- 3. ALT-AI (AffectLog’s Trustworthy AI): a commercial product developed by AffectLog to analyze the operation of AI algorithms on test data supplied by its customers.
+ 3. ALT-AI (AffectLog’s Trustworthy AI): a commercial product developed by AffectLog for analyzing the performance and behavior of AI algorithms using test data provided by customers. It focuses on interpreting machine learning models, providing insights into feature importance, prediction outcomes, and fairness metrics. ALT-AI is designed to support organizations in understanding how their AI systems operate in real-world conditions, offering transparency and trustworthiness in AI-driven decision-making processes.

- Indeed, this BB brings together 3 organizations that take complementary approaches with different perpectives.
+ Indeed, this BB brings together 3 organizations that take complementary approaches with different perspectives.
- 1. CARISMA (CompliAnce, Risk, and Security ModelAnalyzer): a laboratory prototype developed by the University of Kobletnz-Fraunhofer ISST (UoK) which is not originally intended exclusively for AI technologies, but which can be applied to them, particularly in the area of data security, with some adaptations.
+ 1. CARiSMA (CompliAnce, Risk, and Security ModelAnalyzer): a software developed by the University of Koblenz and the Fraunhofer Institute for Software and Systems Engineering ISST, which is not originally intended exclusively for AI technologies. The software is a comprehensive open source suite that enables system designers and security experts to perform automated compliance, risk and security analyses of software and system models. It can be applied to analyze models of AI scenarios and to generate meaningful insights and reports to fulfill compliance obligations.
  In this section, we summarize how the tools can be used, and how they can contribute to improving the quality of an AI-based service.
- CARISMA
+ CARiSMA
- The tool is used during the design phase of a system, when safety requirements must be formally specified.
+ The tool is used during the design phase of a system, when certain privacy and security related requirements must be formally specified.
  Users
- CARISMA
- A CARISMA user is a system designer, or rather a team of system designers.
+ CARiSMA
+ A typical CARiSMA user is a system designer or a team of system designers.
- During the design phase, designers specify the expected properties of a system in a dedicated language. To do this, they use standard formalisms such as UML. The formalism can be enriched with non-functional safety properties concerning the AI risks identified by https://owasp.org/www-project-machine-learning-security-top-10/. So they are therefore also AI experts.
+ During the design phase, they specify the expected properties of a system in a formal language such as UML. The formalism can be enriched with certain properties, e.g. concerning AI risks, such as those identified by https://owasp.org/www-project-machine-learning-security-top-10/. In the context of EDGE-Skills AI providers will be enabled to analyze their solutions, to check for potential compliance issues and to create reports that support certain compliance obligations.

━━━━━━━━

Copy out, from the data above, every line holding the word "complementary".

- Indeed, this BB brings together 3 organizations that take complementary approaches with different perpectives.
+ Indeed, this BB brings together 3 organizations that take complementary approaches with different perspectives.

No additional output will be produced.